Everyone Tries to Walk Away with a Piece




Guns and Butter
is an excellent radio interview with Dmitry Orlov: 'Orlov's repeated travels to Russia throughout the early nineties allowed him to observe the aftermath of the Soviet collapse first-hand. Being both a Russian and an American, Dmitry was able to appreciate both the differences and the similarities between the two superpowers. Eventually he came to the conclusion that the United States is going the way of the Soviet Union. His emphasis is on all the things that can still be made to work, and he advocates simply ignoring all that will fall by the wayside.'

Usually I try to ignore what's happening back in the States, as it's too overwhelming. Try to focus on Vermont. Too much on the Web focuses on the 'We', as if there's any real nation of 'We'. There ain't, though few will see that the emperor has no clothes until imports dry up. Most're assuming that the US will last forever, just as folks in the Soviet Union assumed. Yeah. Virtually overnight, most of the loyal republics elected to go their seperate ways.

When I say 'We' I mean Vermont. A viable nation; perhaps together with Maine and the Maritimes, perhaps not. Economically, we're on our own anyway.

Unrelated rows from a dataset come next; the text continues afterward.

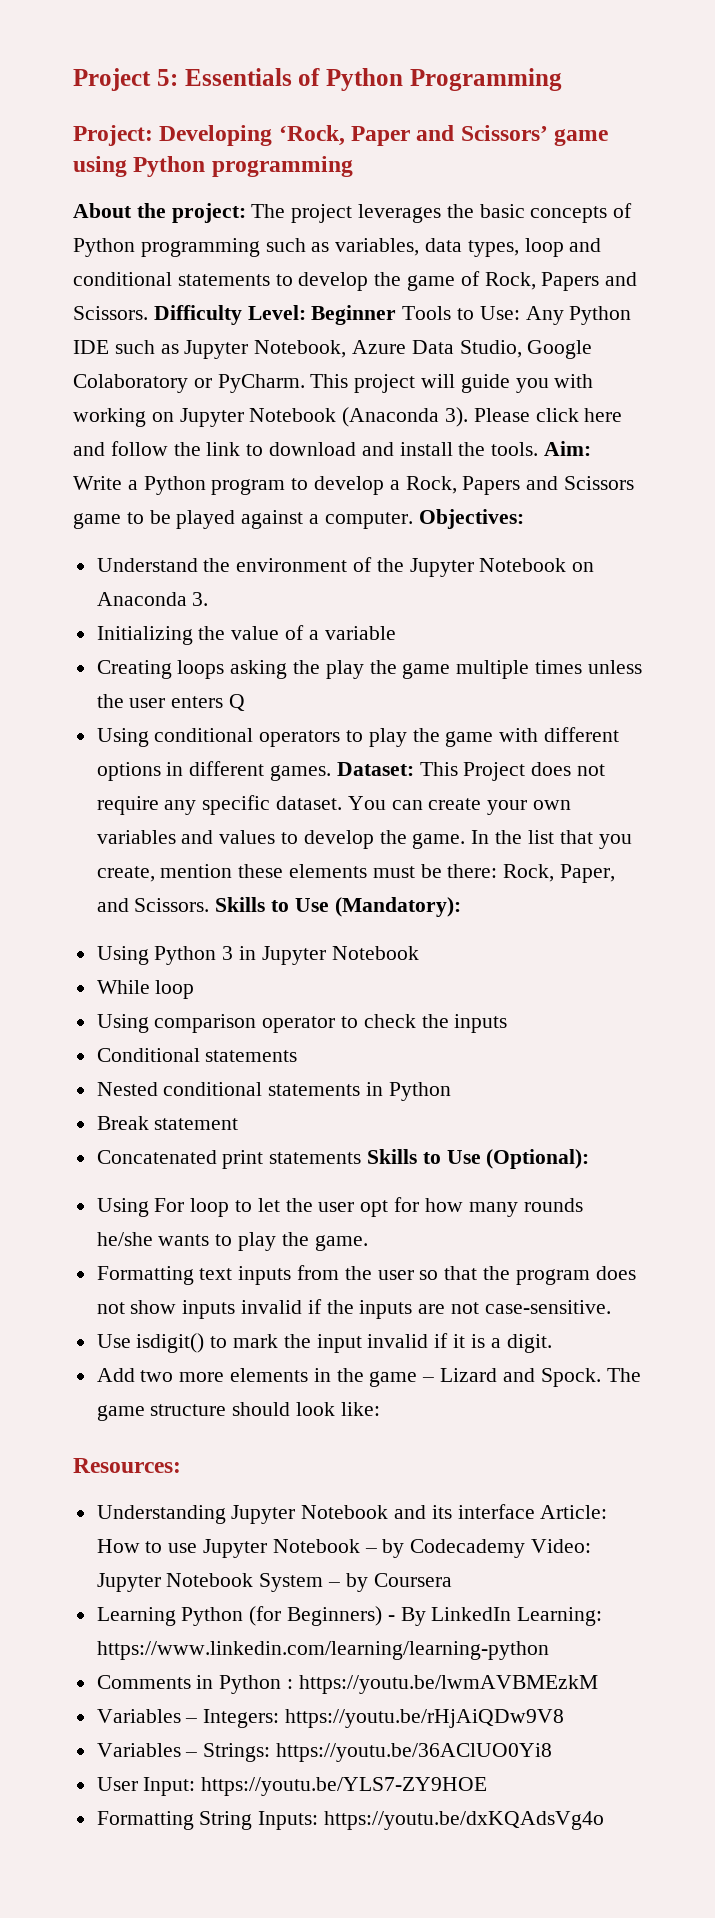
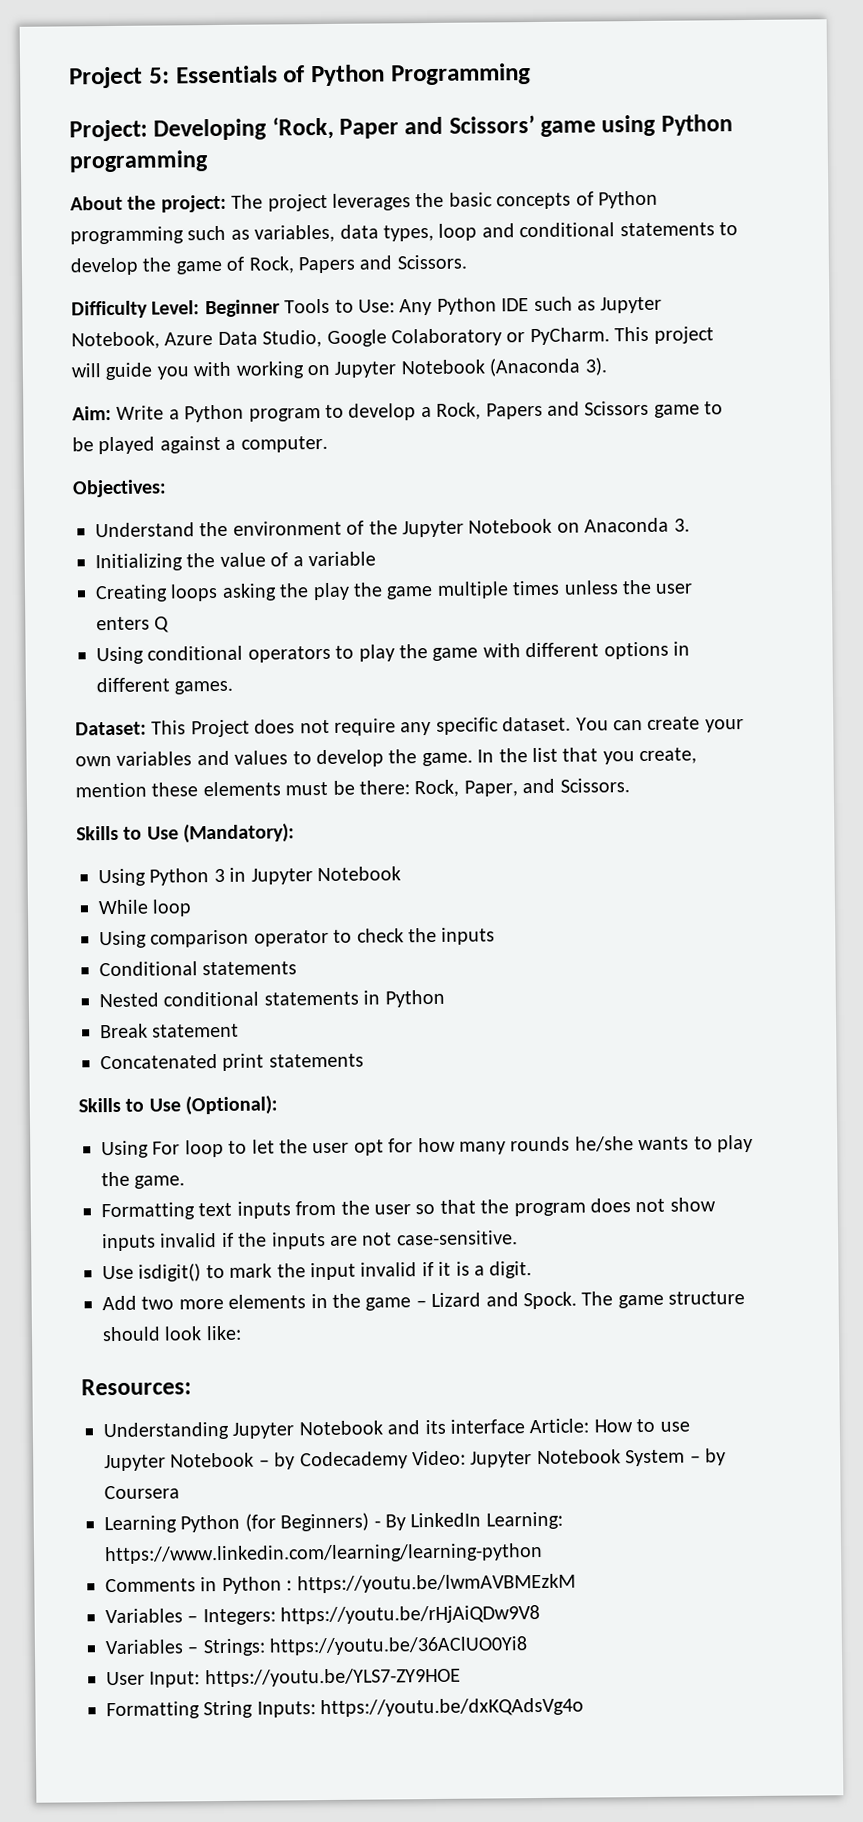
(148, 313) none -> (467, 262) //
[473,408,623,422] [73,441,539,456] Please click here and follow the link to download and install the tools. -> (607, 366) //
(413, 520) none -> (328, 444) //
(332, 773) none -> (234, 687) //
(210, 905) none -> (630, 785) //
(362, 1158) none -> (364, 1060) //

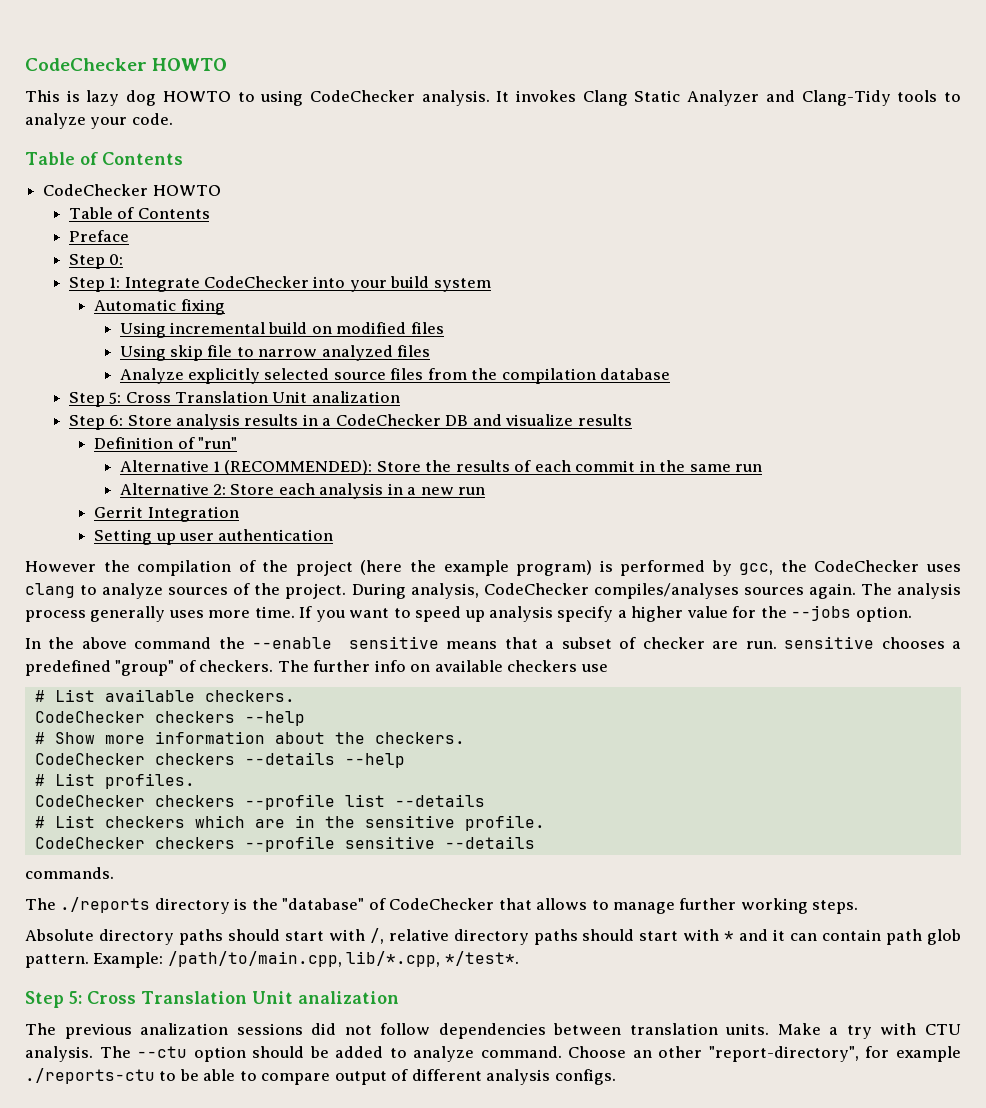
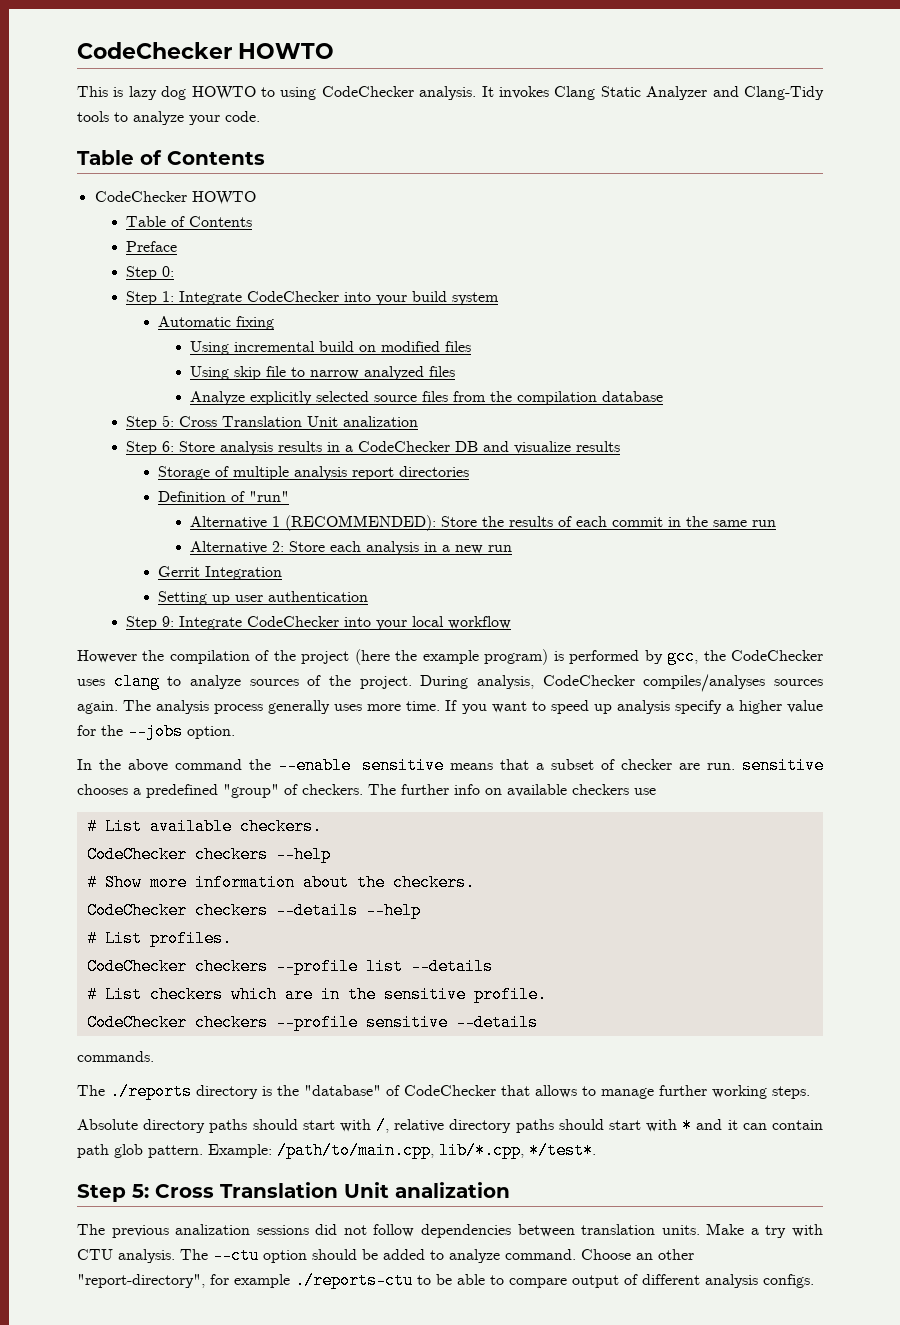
(632, 420) none -> [158,466,470,480] // Storage of multiple analysis report directories
(334, 535) none -> [126,616,512,630] // Step 9: Integrate CodeChecker into your local workflow

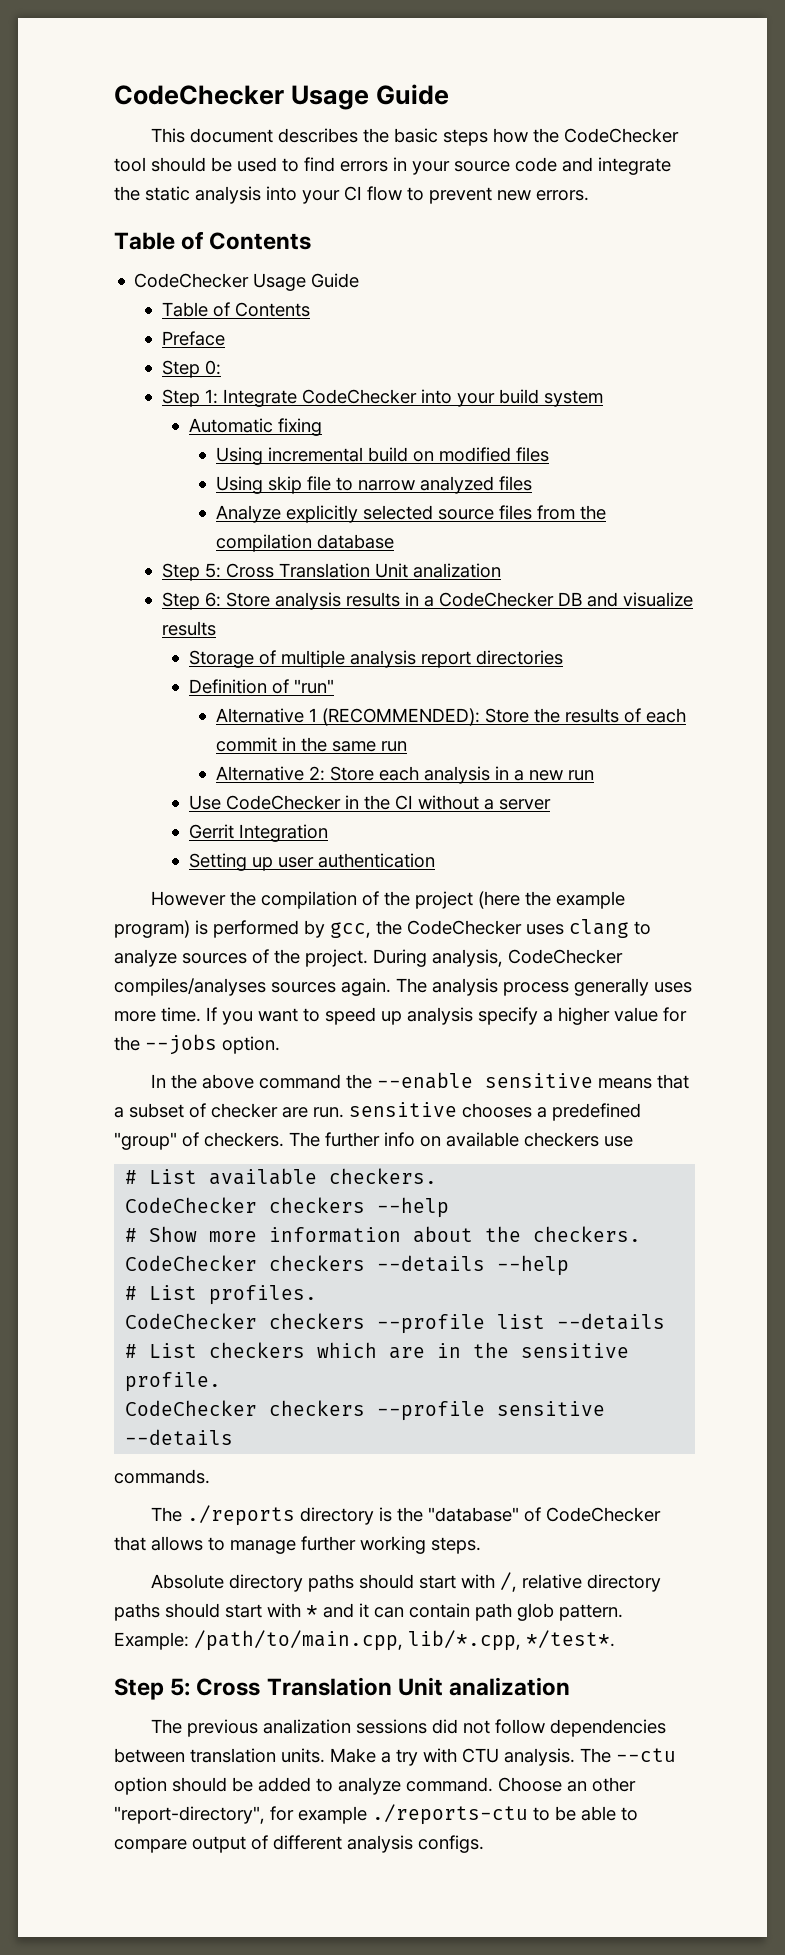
[77,42,334,59] CodeChecker HOWTO -> [114,84,450,110] CodeChecker Usage Guide
[113,86,824,100] [77,111,260,125] is lazy dog HOWTO to using CodeChecker analysis. It invokes Clang Static Analyzer and Clang-Tidy tools to analyze your code. -> [189,128,679,146] [114,157,671,175] [114,186,589,204] document describes the basic steps how the CodeChecker tool should be used to find errors in your source code and integrate the static analysis into your CI flow to prevent new errors.
[191,191,256,205] HOWTO -> [253,273,360,291] Usage Guide
(512, 548) none -> [188,795,551,810] // Use CodeChecker in the CI without a server
[126,616,512,630] // Step 9: Integrate CodeChecker into your local workflow -> (435, 860) none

At some point the US Empire will no longer be able to borrow from overseas. The USD will have lost its status as the world's reserve currency. The US Empire, regardless of the new administration, are aligning with the last days of the USSR, with its record trade and fiscal deficit, military expenditure and overreach, and currency failure.

The new administration in Washington are staking everything on re-starting economic growth at ever-increasing speculative rates. At some point, people are going to realise, 'this cannot go on'. Do you believe that it can go on?